DOM manipulations are slow in comparison to GPU-accelerated canvas operations, so I would stay away from SVG and VML.
As far as structuring your canvas code goes, it certainly doesn't make sense (especially for performance reasons) to clear and re-draw the entire canvas because the player moved or performed an action. Based on your description here, I'm guessing that your game will be 2D. These types of games lend themselves extremely well to layering unless you're doing something rather complex like Paper Mario. You should be looking at the issue from an object-oriented viewpoint and encapsulating your drawing procedures and objects together as appropriate.
For instance, create a player object that maintains a small canvas representing the character. All the logic needed to maintain the character's state is kept within the object and any changes made to it need not worry about other components of the game's visual representation. Likewise, do the same for the background, user interface, and anything else you can abstract into a layer (within reason). For example, if you're doing a parallax game, you might have a foreground, background, character, and user interface layer.
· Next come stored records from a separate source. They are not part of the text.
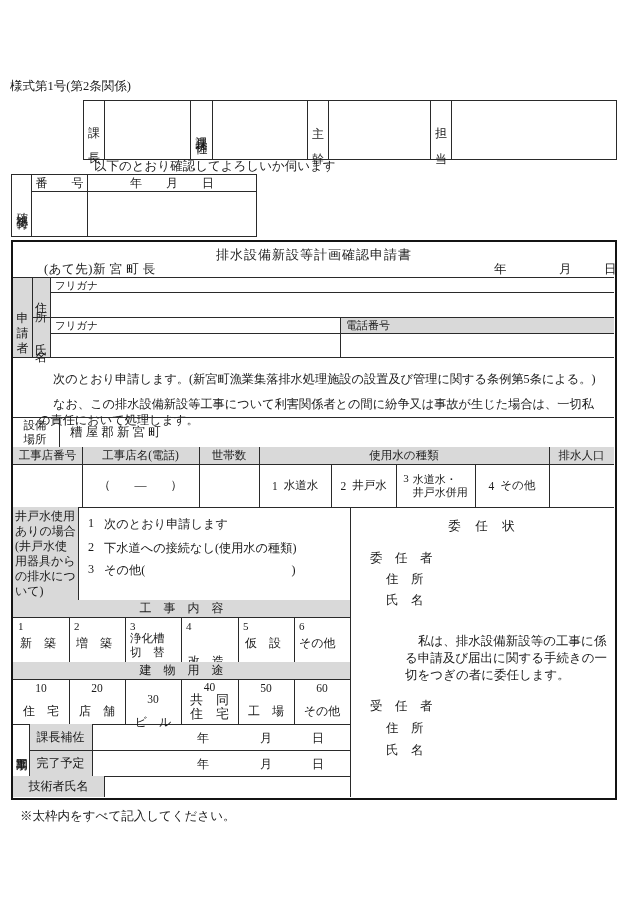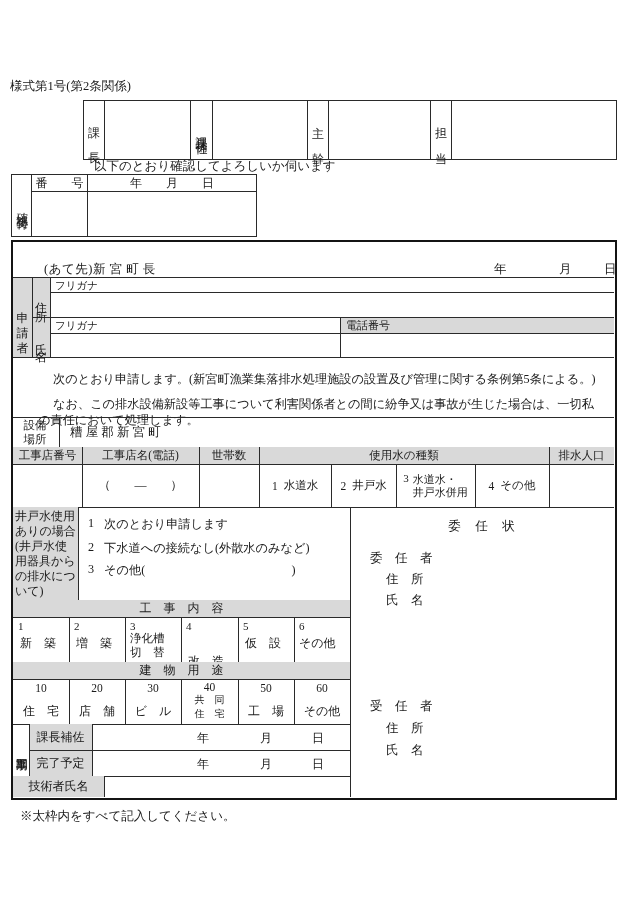"排水設備新設等計画確認申請書" div.abs { html: none -> <div>排水設備新設等計画確認申請書</div> }
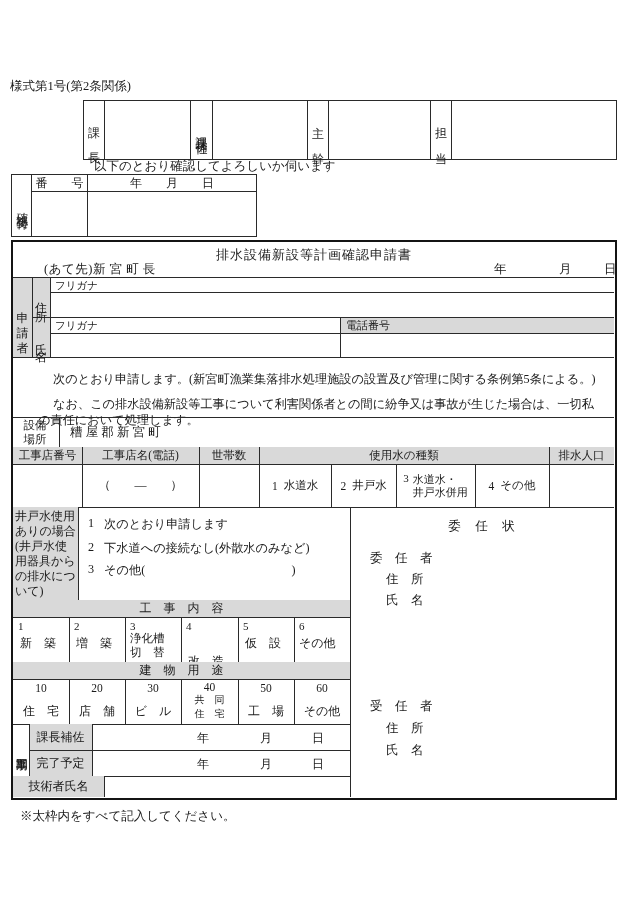"下水道への接続なし(外散水のみなど)" span { text: 外散水のみなど -> 使用水の種類 }
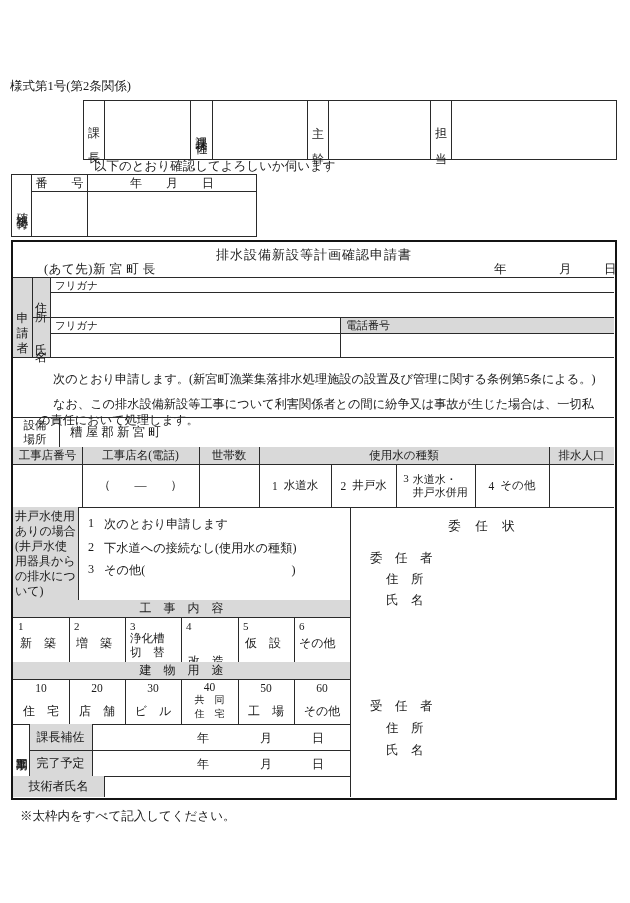"私は、排水設備新設等の工事に係る申請及び届出に関する手続きの一切をつぎの者に委任" div.abs { html: none -> <div>私は、排水設備新設等の工事に係る申請及び届出に関する手続きの一切をつぎの者に委任します。</div> }
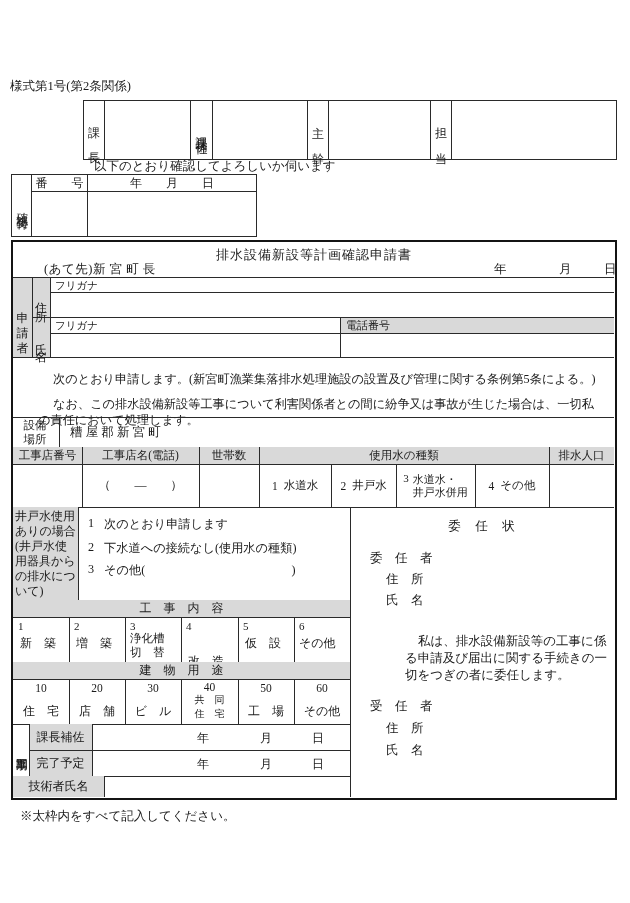"30" div.abs { top: 437px -> 448px }
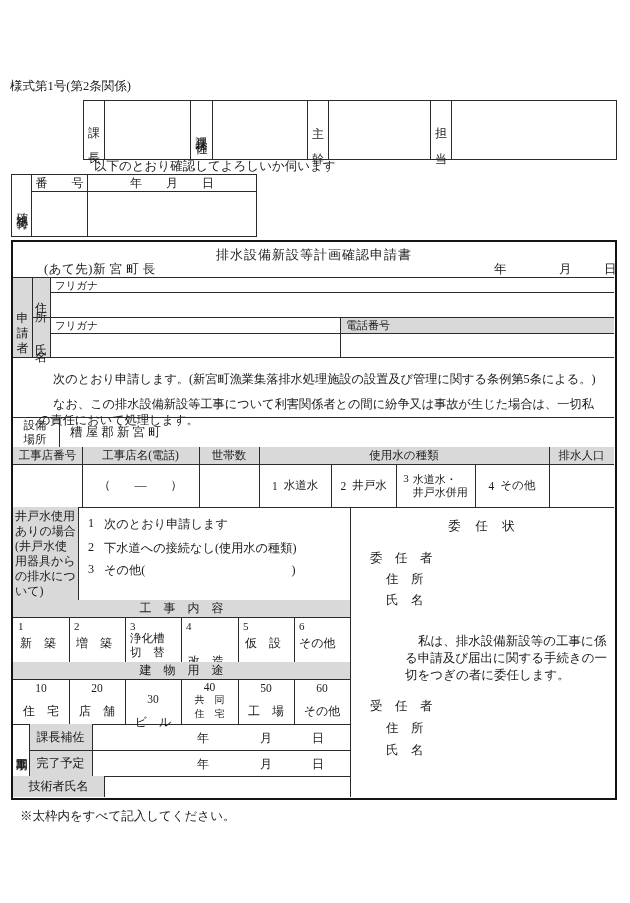"共 同" div.pre { font-size: 10px -> 13px }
Ultimately you will need to maintain the state of the different components in your game individually. Player animations, background clouds moving, trees swaying, etc. will all be managed by appropriate objects. Since you will already have that type of code structure setup, it makes sense to just maintain major components on separate canvas elements and composite them together as needed for better performance. If the character moves in the bottom left corner of a scene with a static background, you don't need to re-draw the top right corner (or 95% of the scene, for that matter). If you're considering full-screen capabilities, this is definitely a performance concern.
There's a rule in programming, that you should never try and optimize something before you have a speed problem with it. You'll spend more time trying to figure out how to code something in the best way than to actually code, and will never finish anything.
Draw them all on your canvas at a fixed rate. That's how it's done. If you start creating a canvas for each limb and element and manipulate them using CSS, you're wasting the potential of canvas. Might as well just use images. That's how they did it before canvas. That's the problem canvas was made to solve.
If you ever encounter speed issues, then you can start hammering at them. Check out these slides for some tips (related video). This guy's blog also has some handy tips on canvas performance.